-- Try it --
Set down every record below exactly as written.

-- Records shown --
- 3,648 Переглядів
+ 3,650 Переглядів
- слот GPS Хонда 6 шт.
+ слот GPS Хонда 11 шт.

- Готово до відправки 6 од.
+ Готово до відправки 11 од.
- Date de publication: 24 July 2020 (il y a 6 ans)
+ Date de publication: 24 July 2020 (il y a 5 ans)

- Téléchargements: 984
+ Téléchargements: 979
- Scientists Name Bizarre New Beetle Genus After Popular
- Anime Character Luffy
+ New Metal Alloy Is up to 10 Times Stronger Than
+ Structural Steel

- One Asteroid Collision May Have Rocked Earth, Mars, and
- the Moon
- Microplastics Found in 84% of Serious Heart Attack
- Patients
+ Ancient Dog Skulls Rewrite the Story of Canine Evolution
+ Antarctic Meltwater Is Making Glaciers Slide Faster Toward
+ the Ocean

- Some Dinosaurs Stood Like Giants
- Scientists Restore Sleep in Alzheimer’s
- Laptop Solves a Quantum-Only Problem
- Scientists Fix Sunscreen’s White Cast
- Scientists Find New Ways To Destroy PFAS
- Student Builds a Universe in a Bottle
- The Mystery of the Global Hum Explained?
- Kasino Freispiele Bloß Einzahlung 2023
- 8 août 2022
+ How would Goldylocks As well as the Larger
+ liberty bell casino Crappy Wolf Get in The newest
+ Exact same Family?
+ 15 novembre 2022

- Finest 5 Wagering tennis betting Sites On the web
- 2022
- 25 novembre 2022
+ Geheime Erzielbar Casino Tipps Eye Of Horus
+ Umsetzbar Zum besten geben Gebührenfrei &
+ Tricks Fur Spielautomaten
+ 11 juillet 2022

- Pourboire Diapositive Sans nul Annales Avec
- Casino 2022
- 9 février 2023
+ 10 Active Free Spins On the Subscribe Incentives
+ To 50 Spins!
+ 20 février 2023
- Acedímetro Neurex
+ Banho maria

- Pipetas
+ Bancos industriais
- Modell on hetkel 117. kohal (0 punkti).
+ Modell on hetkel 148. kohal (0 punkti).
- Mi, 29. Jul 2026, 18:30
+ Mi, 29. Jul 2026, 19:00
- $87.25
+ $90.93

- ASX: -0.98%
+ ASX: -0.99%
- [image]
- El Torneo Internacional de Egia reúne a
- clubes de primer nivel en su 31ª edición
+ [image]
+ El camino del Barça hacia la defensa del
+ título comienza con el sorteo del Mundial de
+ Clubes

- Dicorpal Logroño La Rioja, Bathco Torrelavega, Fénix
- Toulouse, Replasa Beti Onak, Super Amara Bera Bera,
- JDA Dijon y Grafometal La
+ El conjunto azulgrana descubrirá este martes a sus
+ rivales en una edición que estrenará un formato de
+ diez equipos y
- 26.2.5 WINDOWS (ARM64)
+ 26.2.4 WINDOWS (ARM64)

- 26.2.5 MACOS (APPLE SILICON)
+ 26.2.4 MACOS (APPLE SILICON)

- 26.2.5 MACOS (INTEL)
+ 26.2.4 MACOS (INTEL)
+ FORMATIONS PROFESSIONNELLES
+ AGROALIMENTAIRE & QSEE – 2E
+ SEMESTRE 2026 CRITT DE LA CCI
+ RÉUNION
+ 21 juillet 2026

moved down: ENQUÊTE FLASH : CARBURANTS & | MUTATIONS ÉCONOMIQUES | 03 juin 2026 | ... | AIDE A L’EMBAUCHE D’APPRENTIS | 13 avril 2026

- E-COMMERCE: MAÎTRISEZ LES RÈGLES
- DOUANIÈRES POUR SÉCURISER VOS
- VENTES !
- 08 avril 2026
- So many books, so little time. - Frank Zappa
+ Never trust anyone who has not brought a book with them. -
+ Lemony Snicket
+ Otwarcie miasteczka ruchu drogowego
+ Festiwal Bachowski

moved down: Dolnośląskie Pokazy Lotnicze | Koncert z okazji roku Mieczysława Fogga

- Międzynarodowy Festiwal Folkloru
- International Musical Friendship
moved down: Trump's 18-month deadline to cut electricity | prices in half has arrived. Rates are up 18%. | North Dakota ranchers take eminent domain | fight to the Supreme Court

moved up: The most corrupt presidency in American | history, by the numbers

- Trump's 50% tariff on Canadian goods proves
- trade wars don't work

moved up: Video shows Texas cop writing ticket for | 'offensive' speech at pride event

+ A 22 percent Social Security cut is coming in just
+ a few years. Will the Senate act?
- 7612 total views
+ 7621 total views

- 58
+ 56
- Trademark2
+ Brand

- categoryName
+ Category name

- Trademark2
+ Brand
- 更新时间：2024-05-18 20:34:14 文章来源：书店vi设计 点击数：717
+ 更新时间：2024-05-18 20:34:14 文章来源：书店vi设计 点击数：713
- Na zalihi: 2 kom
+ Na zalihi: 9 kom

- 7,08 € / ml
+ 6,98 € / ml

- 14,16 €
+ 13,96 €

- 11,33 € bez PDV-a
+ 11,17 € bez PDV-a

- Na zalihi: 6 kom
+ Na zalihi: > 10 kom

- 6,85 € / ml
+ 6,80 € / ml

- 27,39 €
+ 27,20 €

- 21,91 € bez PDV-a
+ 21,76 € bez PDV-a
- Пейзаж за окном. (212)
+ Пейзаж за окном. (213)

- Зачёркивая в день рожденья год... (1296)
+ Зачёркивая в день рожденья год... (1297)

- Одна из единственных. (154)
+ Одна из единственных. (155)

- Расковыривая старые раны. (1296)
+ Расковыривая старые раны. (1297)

-- Task result --
- 3,648 Переглядів
+ 3,650 Переглядів
- слот GPS Хонда 6 шт.
+ слот GPS Хонда 11 шт.

- Готово до відправки 6 од.
+ Готово до відправки 11 од.
- Date de publication: 24 July 2020 (il y a 6 ans)
+ Date de publication: 24 July 2020 (il y a 5 ans)

- Téléchargements: 984
+ Téléchargements: 979
- Scientists Name Bizarre New Beetle Genus After Popular
- Anime Character Luffy
+ New Metal Alloy Is up to 10 Times Stronger Than
+ Structural Steel

- One Asteroid Collision May Have Rocked Earth, Mars, and
- the Moon
- Microplastics Found in 84% of Serious Heart Attack
- Patients
+ Ancient Dog Skulls Rewrite the Story of Canine Evolution
+ Antarctic Meltwater Is Making Glaciers Slide Faster Toward
+ the Ocean

- Some Dinosaurs Stood Like Giants
- Scientists Restore Sleep in Alzheimer’s
- Laptop Solves a Quantum-Only Problem
- Scientists Fix Sunscreen’s White Cast
- Scientists Find New Ways To Destroy PFAS
- Student Builds a Universe in a Bottle
- The Mystery of the Global Hum Explained?
- Kasino Freispiele Bloß Einzahlung 2023
- 8 août 2022
+ How would Goldylocks As well as the Larger
+ liberty bell casino Crappy Wolf Get in The newest
+ Exact same Family?
+ 15 novembre 2022

- Finest 5 Wagering tennis betting Sites On the web
- 2022
- 25 novembre 2022
+ Geheime Erzielbar Casino Tipps Eye Of Horus
+ Umsetzbar Zum besten geben Gebührenfrei &
+ Tricks Fur Spielautomaten
+ 11 juillet 2022

- Pourboire Diapositive Sans nul Annales Avec
- Casino 2022
- 9 février 2023
+ 10 Active Free Spins On the Subscribe Incentives
+ To 50 Spins!
+ 20 février 2023
- Acedímetro Neurex
+ Banho maria

- Pipetas
+ Bancos industriais
- Modell on hetkel 117. kohal (0 punkti).
+ Modell on hetkel 148. kohal (0 punkti).
- Mi, 29. Jul 2026, 18:30
+ Mi, 29. Jul 2026, 19:00
- $87.25
+ $90.93

- ASX: -0.98%
+ ASX: -0.99%
- [image]
- El Torneo Internacional de Egia reúne a
- clubes de primer nivel en su 31ª edición
+ [image]
+ El camino del Barça hacia la defensa del
+ título comienza con el sorteo del Mundial de
+ Clubes

- Dicorpal Logroño La Rioja, Bathco Torrelavega, Fénix
- Toulouse, Replasa Beti Onak, Super Amara Bera Bera,
- JDA Dijon y Grafometal La
+ El conjunto azulgrana descubrirá este martes a sus
+ rivales en una edición que estrenará un formato de
+ diez equipos y
- 26.2.5 WINDOWS (ARM64)
+ 26.2.4 WINDOWS (ARM64)

- 26.2.5 MACOS (APPLE SILICON)
+ 26.2.4 MACOS (APPLE SILICON)

- 26.2.5 MACOS (INTEL)
+ 26.2.4 MACOS (INTEL)
+ FORMATIONS PROFESSIONNELLES
+ AGROALIMENTAIRE & QSEE – 2E
+ SEMESTRE 2026 CRITT DE LA CCI
+ RÉUNION
+ 21 juillet 2026

moved down: ENQUÊTE FLASH : CARBURANTS & | MUTATIONS ÉCONOMIQUES | 03 juin 2026 | ... | AIDE A L’EMBAUCHE D’APPRENTIS | 13 avril 2026

- E-COMMERCE: MAÎTRISEZ LES RÈGLES
- DOUANIÈRES POUR SÉCURISER VOS
- VENTES !
- 08 avril 2026
- So many books, so little time. - Frank Zappa
+ Never trust anyone who has not brought a book with them. -
+ Lemony Snicket
+ Otwarcie miasteczka ruchu drogowego
+ Festiwal Bachowski

moved down: Dolnośląskie Pokazy Lotnicze | Koncert z okazji roku Mieczysława Fogga

- Międzynarodowy Festiwal Folkloru
- International Musical Friendship
moved down: Trump's 18-month deadline to cut electricity | prices in half has arrived. Rates are up 18%. | North Dakota ranchers take eminent domain | fight to the Supreme Court

moved up: The most corrupt presidency in American | history, by the numbers

- Trump's 50% tariff on Canadian goods proves
- trade wars don't work

moved up: Video shows Texas cop writing ticket for | 'offensive' speech at pride event

+ A 22 percent Social Security cut is coming in just
+ a few years. Will the Senate act?
- 7612 total views
+ 7621 total views

- 58
+ 56
- Trademark2
+ Brand

- categoryName
+ Category name

- Trademark2
+ Brand
- 更新时间：2024-05-18 20:34:14 文章来源：书店vi设计 点击数：717
+ 更新时间：2024-05-18 20:34:14 文章来源：书店vi设计 点击数：713
- Na zalihi: 2 kom
+ Na zalihi: 9 kom

- 7,08 € / ml
+ 6,98 € / ml

- 14,16 €
+ 13,96 €

- 11,33 € bez PDV-a
+ 11,17 € bez PDV-a

- Na zalihi: 6 kom
+ Na zalihi: > 10 kom

- 6,85 € / ml
+ 6,80 € / ml

- 27,39 €
+ 27,20 €

- 21,91 € bez PDV-a
+ 21,76 € bez PDV-a
- Пейзаж за окном. (212)
+ Пейзаж за окном. (213)

- Зачёркивая в день рожденья год... (1296)
+ Зачёркивая в день рожденья год... (1297)

- Одна из единственных. (154)
+ Одна из единственных. (155)

- Расковыривая старые раны. (1296)
+ Расковыривая старые раны. (1297)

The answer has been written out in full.